Tasmania's journal of discovery

The Death of a Drag Queen

imageThe Death of a Drag Queen and other stories
By Julian Halls
Published by Ginninderra Press
ISBN 1 74027 219 6

Not everyone within these pages is a drag queen. Not every one is gay, though the main characters in each short story definitely (or defiantly, or hesitatingly) are. Having said that, be prepared for a wide gamut of situations that really have very little to do with gayness (if there is such a distinction), but rather more with love, loving, fear of growing old and other emotions. Julian Halls is a very talented writer and his stories have both pace and pathos. He has mined many autobiographical memories, which gives an intensity to the stories themselves, but does so in ways that are witty, reflective, and above all, entertaining.

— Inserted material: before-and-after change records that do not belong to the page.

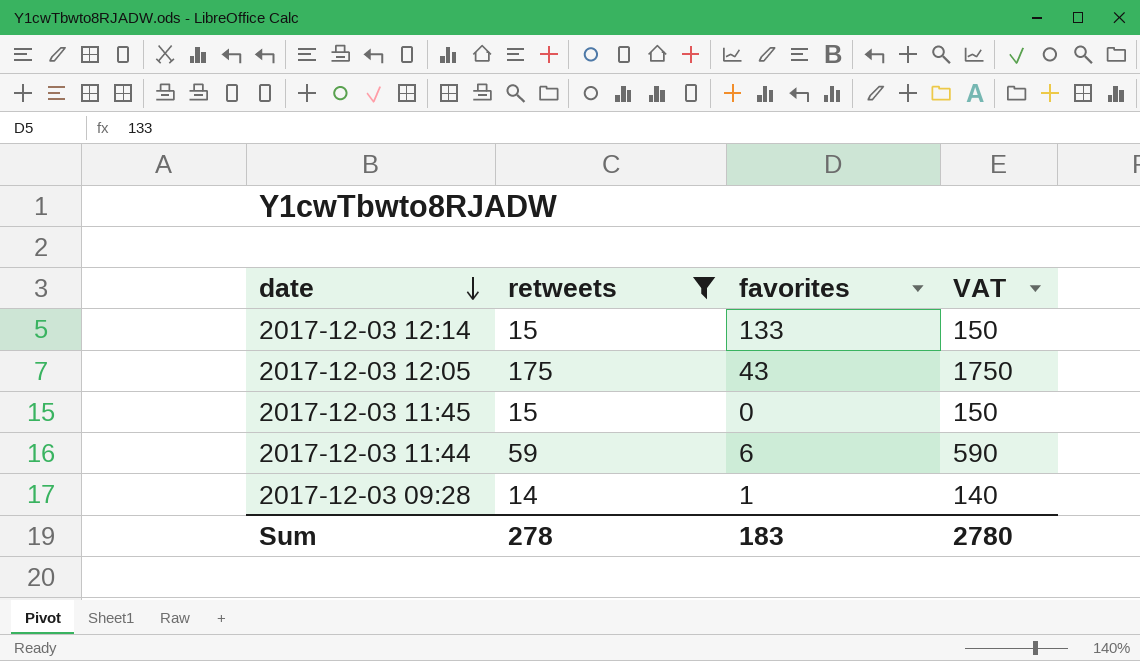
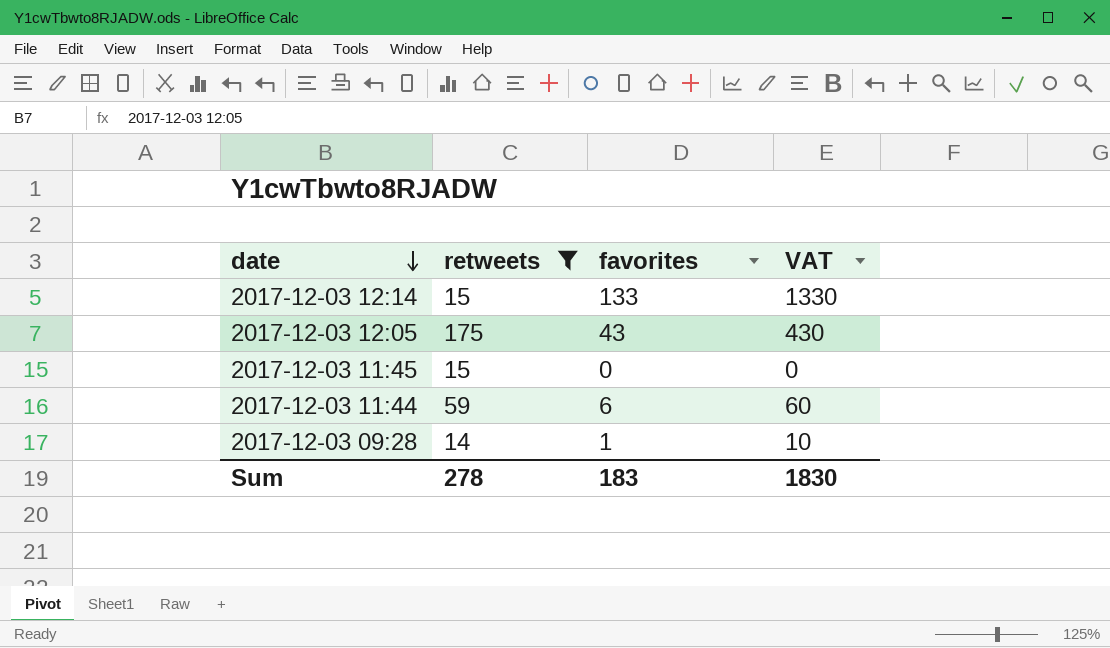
column VAT | formula: [retweets] * 10 -> [favorites] * 10
Sum | VAT: 2780 -> 1830

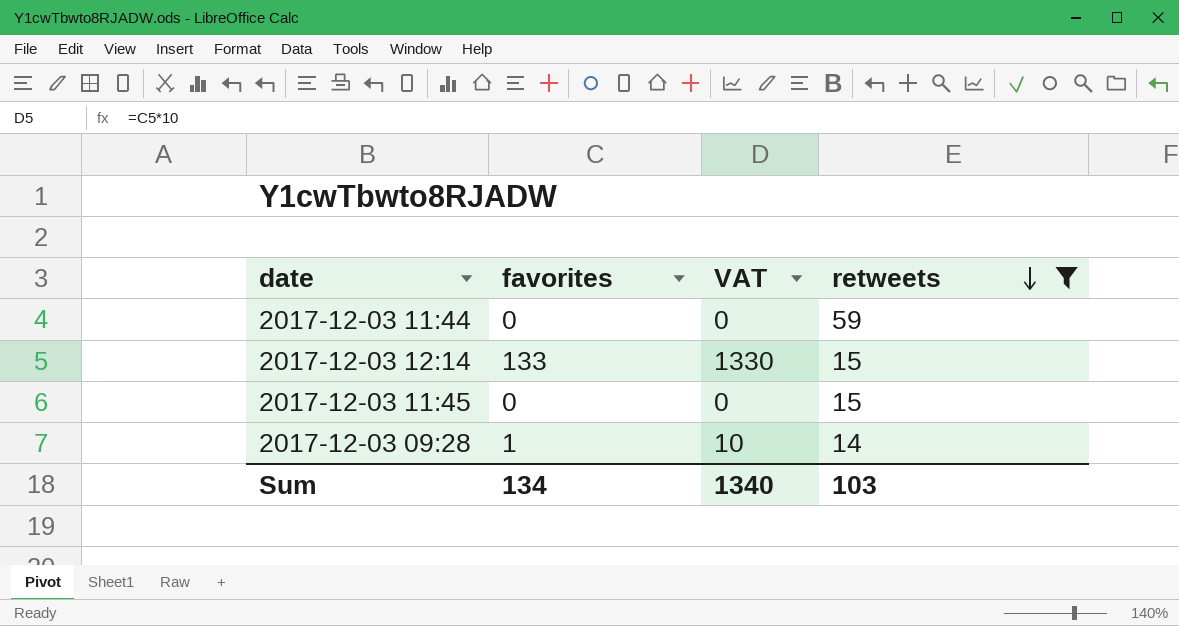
row order: date descending -> retweets descending
column retweets | position: 2 -> 4
row 2017-12-03 12:05: 175 | 43 | 430 -> none
2017-12-03 11:44 | favorites: 6 -> 0
2017-12-03 11:44 | VAT: 60 -> 0
Sum | favorites: 183 -> 134
Sum | VAT: 1830 -> 1340
Sum | retweets: 278 -> 103

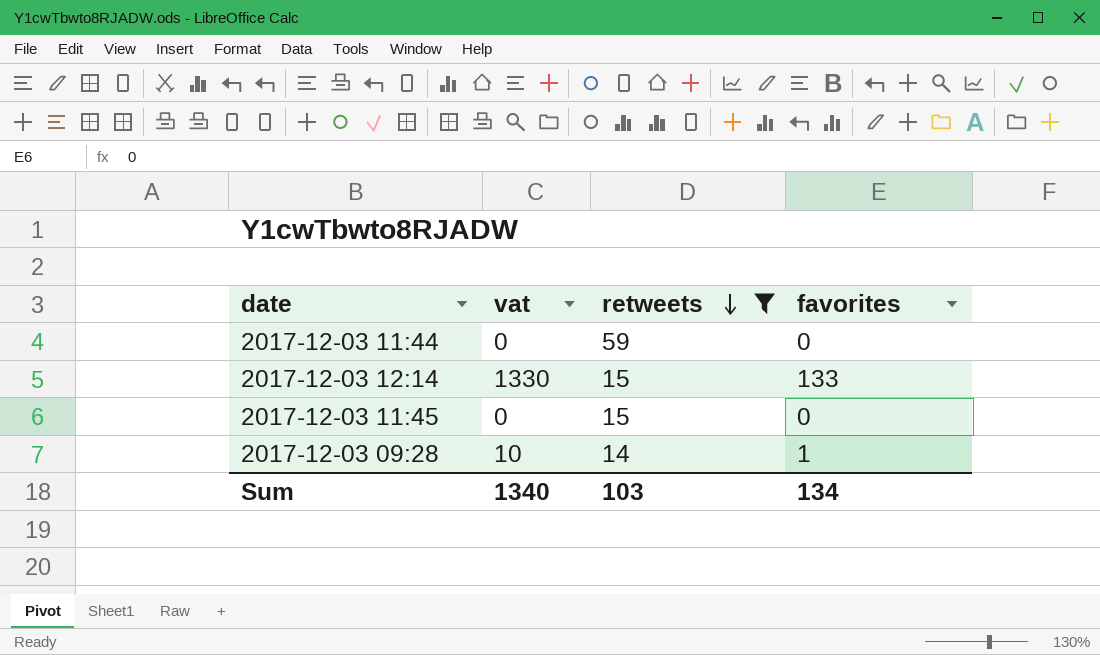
column name: VAT -> vat
column favorites | position: 2 -> 4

That Julian Halls has the background to be a good writer can be seen in his bio: he completed a Playwright’s Course at NIDA in 1973, and went on to write over 40 hours of television drama, as well as plays for both radio and the stage. He now lives in Hobart, where he gained a degree in Fine Arts from the University of Tasmania. Sydney and Tasmanian locations give an interesting verisimilitude. It is, however, his descriptive powers that make the tales really come to life:

Carl was dressed as a woman. he wore a blonde beehive wig, silver drop earrings, a long red dress, red high heels and a red feather boa. He had long false eyelashes and wore a lot of mascara and red lipstick.

‘Carl.’

‘Carla. It’s Carla, darling.’

Ross did not know what to say. He did not like to see Carl dressed as a woman. If a man only liked other men and was not atracted to women, why would they want to get dressed up as a woman? It didn’t make sense.

‘Come, darling,’ Carla leant forward. ‘A little kiss on the cheek for your big sister.’

After all the romantic thoughts he had harboured about Carl and a life they might share together, he was now faced with a travesty he found incomprehensible.”

Then, the father:

’I’ve nothing against the homosexual. That sort of practice has been going on since the year dot. I’ve worked with many of them…Good blokes, most of them.

‘I remember there was one chap we used to tease a bit. We used to say, ‘Ah, Teddy. There was a policeman in asking after you the other day.

‘The look on his face! That used to to quieten him down a bit.’

Ross turned away from his father…He felt sickened. He did not know what to say any more. He would not tell his father that he was gay.

And there’s the improbable guy next door, whom Elspeth, saddled with a cranky pedantic conformist husband, first sees as a tall bald apparition wearing a white cowboy outfit sparkling with glitter, rounded buttocks showing through his seat-less pants.

Theirs is the story of how they became friends: “In a world of orderly suburbia, dulled to a grey shadow of respectability, here was someone who offered variety.”